A major contributor to this article appears to have a
close connection with its subject. (September 2019) |
Reinhard Mohn | |
---|---|
Born | 29 June 1921 |
Died | 3 October 2009
Steinhagen,
North Rhine-Westphalia, Germany | (aged 88)
Occupation | Businessman |
Spouses |
Reinhard Mohn (29 June 1921 – 3 October 2009) was a German billionaire businessman and philanthropist. [1] Under his leadership, Bertelsmann, once a medium-sized printing and publishing house, established in 1835, developed into a global media conglomerate. [2] [3] In 1977, he founded the non-profit Bertelsmann Stiftung, [4] which is today one of the largest foundations in Germany, with worldwide reach. [5] [6]
Mohn received numerous domestic and international awards, including the Knight Commander's Cross of the Order of Merit of the Federal Republic of Germany, and Spain's Prince of Asturias Award. [7] [8]

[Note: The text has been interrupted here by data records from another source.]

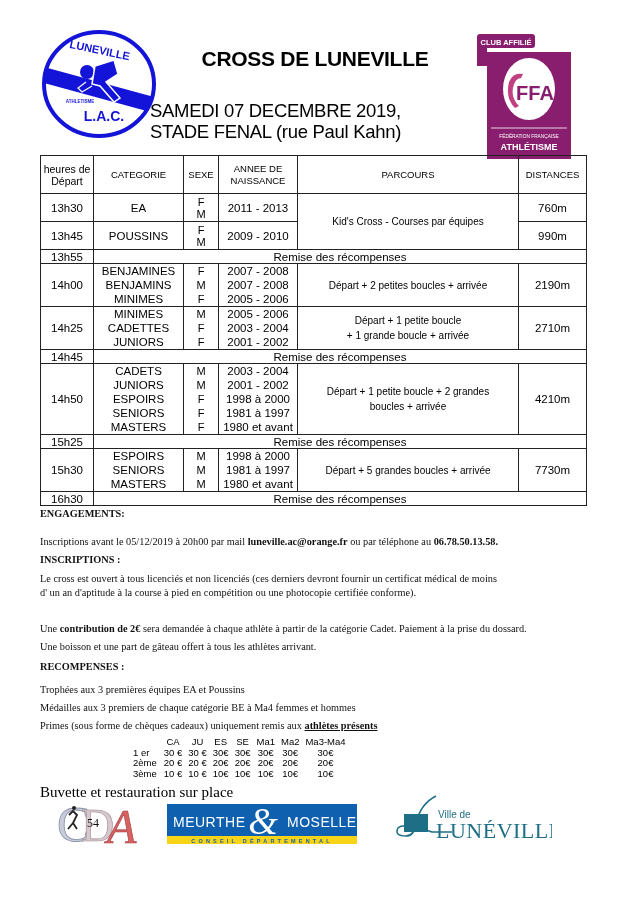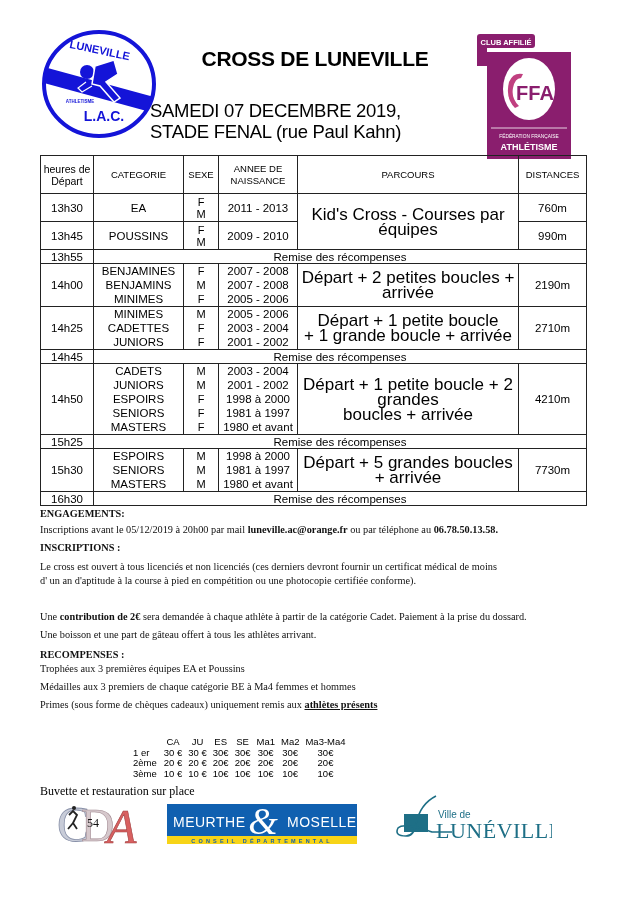--- a/index.html
+++ b/index.html
@@ -18,38 +18,38 @@
   table.schedule { position: absolute; left: 40px; top: 155px; width: 546px; border-collapse: collapse;
                    font-family: "Liberation Sans", sans-serif; font-size: 11.5px; table-layout: fixed; }
   table.schedule td, table.schedule th { border: 1px solid #222; text-align: center; vertical-align: middle;
                    font-weight: normal; padding: 0 2px; }
   table.schedule th { font-size: 9.5px; line-height: 12px; height: 38px; }
   table.schedule .lines { line-height: 14px; }
   table.schedule .lines-sx { line-height: 14px; font-size: 11px; }
   table.schedule tr.pair td { height: 28px; }
   table.schedule tr.pair .sx { line-height: 12px; font-size: 11px; }
   table.schedule tr.rem td { height: 14px; line-height: 12px; }
-  table.schedule .parcours { font-size: 17px; line-height: 15px; }
+  table.schedule .parcours { font-size: 10px; line-height: 15px; }
 
   
   .info { position: absolute; left: 40px; top: 508px; width: 560px;
           font-family: "Liberation Serif", serif; font-size: 10.3px; color: #111; }
-  .info .h { font-weight: bold; margin-bottom: 5px; }
+  .info .h { font-weight: bold; margin-bottom: 17px; }
   .info p { margin-bottom: 6px; line-height: 12px; }
   .info p.tight { margin-bottom: 23px; line-height: 14px; }
   .info b { font-weight: bold; }
   .info u b, .info b u { }
 
   
   table.primes { position: absolute; left: 133px; top: 737px; border-collapse: collapse;
                  font-family: "Liberation Sans", sans-serif; font-size: 9.5px; line-height: 10.5px; }
   table.primes td { padding: 0 3px; text-align: center; white-space: nowrap; }
   table.primes td.rk { text-align: left; padding-left: 0; padding-right: 4px; }
 
-  .buvette { position: absolute; left: 40px; top: 784px; font-family: "Liberation Serif", serif; font-size: 12px; }
+  .buvette { position: absolute; left: 40px; top: 784px; font-family: "Liberation Serif", serif; font-size: 15px; }
 
   .cda-logo { position: absolute; left: 55px; top: 797px; width: 82px; height: 50px; }
   .mm-logo { position: absolute; left: 167px; top: 800px; width: 190px; height: 44px; }
   .lun-logo { position: absolute; left: 392px; top: 794px; width: 160px; height: 50px; }
 </style>
 </head>
 <body>
 
 <svg class="lac-logo" viewBox="0 0 118 112">
   <defs>
@@ -259,21 +259,21 @@
 <div class="info">
   <div class="h">ENGAGEMENTS:</div>
   <p><span>Inscriptions  avant le 05/12/2019 à 20h00 par mail </span><b>luneville.ac@orange.fr</b><span> ou par téléphone au </span><b>06.78.50.13.58.</b></p>
   <div class="h" style="margin-bottom:7px">INSCRIPTIONS :</div>
   <p class="tight">
     <span>Le cross est ouvert à tous licenciés et non licenciés (ces derniers devront fournir un certificat médical de moins</span><br>
     <span>d' un an d'aptitude à la course à pied en compétition ou une photocopie certifiée conforme).</span>
   </p>
   <p><span>Une </span><b>contribution de 2€</b><span> sera demandée à chaque athlète à partir de la catégorie Cadet. Paiement à la prise du dossard.</span></p>
   <p style="margin-bottom:8px">Une boisson et une part de gâteau offert à tous les athlètes arrivant.</p>
-  <div class="h" style="margin-bottom:3px">RECOMPENSES :</div>
+  <div class="h" style="margin-bottom:12px">RECOMPENSES :</div>
   <p>Trophées aux 3 premières équipes EA et Poussins</p>
   <p>Médailles aux 3 premiers de chaque catégorie BE à Ma4 femmes et hommes</p>
   <p><span>Primes (sous forme de chèques cadeaux) uniquement remis aux </span><b><u>athlètes présents</u></b></p>
 </div>
 
 <table class="primes">
   <tbody>
       <tr>
     <td class="rk"></td>
     <td>CA</td>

Born in 1921 as the fifth child of Agnes Mohn (née Seippel) and Heinrich Mohn , [9] Reinhard represented the fifth generation of the shareholding families of Bertelsmann. [10] In 1887, his grandfather, Johannes Mohn , had taken over the management of the printing and publishing house from his father-in-law, Heinrich Bertelsmann , son of Carl Bertelsmann. [11] [12]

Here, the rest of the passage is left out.